* Problem description:
Each record below should be returned exactly, with its pictures left out.
== Materials provided ==
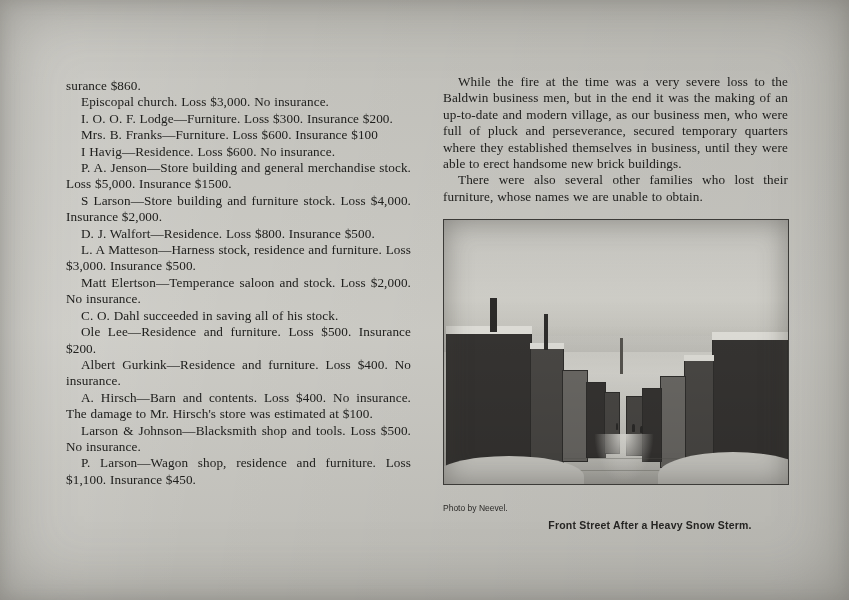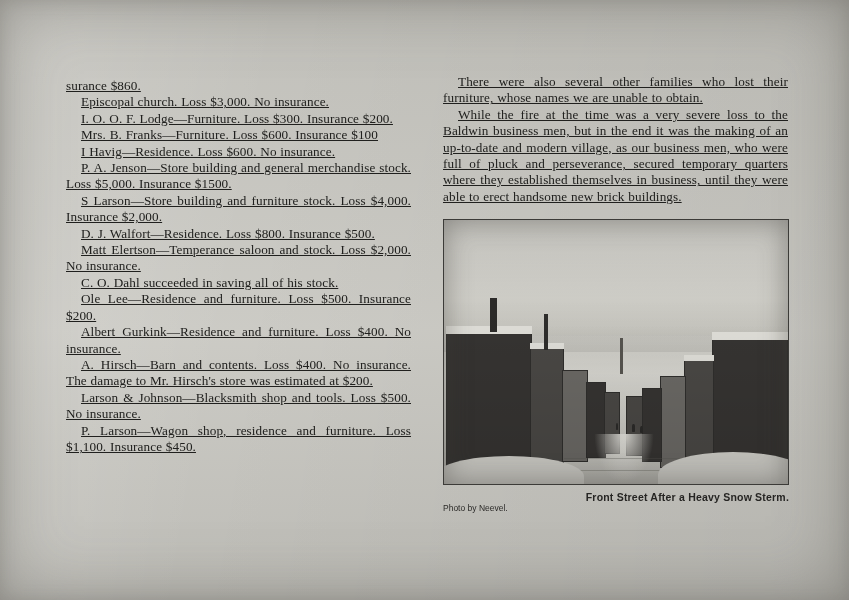"surance $860." .para { text-decoration: underline -> none }
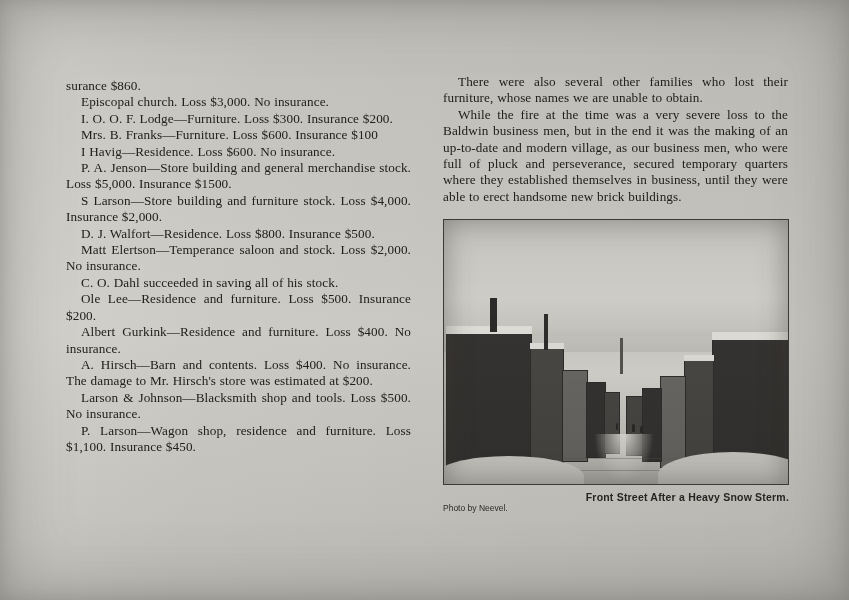"There were also several other" p.para { order: before "While the fire at the" -> after "While the fire at the" }
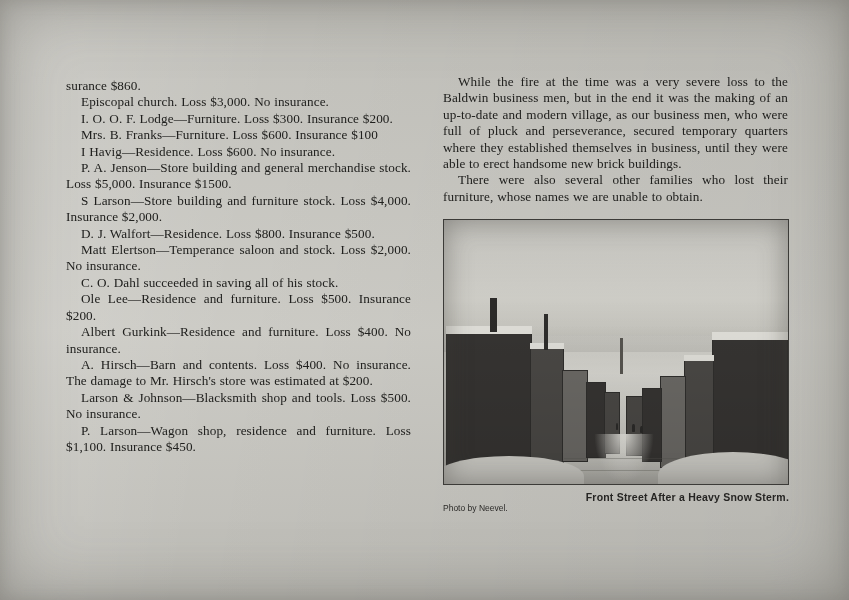"L. A Matteson—Harness stock, residence" p.para { html: none -> <p>L. A Matteson—Harness stock, residence and furniture. Loss $3,000. Insurance $500.</p> }
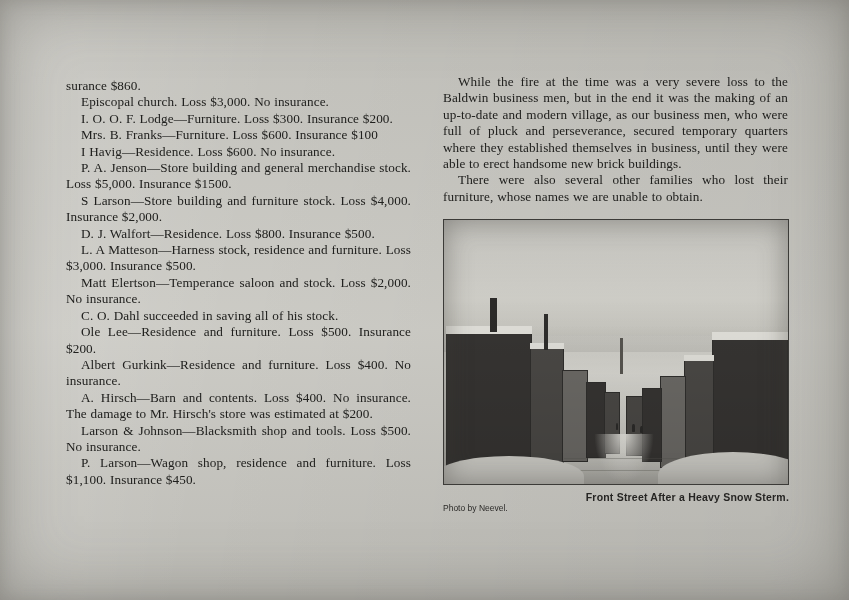"A. Hirsch—Barn and contents. Loss" p.para { text: $200 -> $100 }
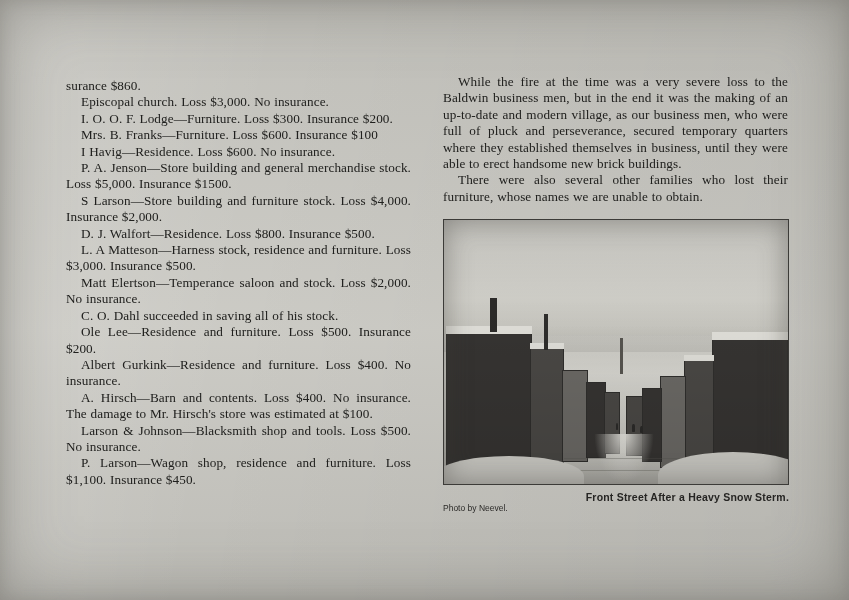"Front Street After a Heavy" #caption { text-align: right -> center; top: 491px -> 519px }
===
* Exercise output:
"surance $860." .para { text-decoration: underline -> none }
"There were also several other" p.para { order: before "While the fire at the" -> after "While the fire at the" }
"L. A Matteson—Harness stock, residence" p.para { html: none -> <p>L. A Matteson—Harness stock, residence and furniture. Loss $3,000. Insurance $500.</p> }
"A. Hirsch—Barn and contents. Loss" p.para { text: $200 -> $100 }
"Front Street After a Heavy" #caption { text-align: right -> center; top: 491px -> 519px }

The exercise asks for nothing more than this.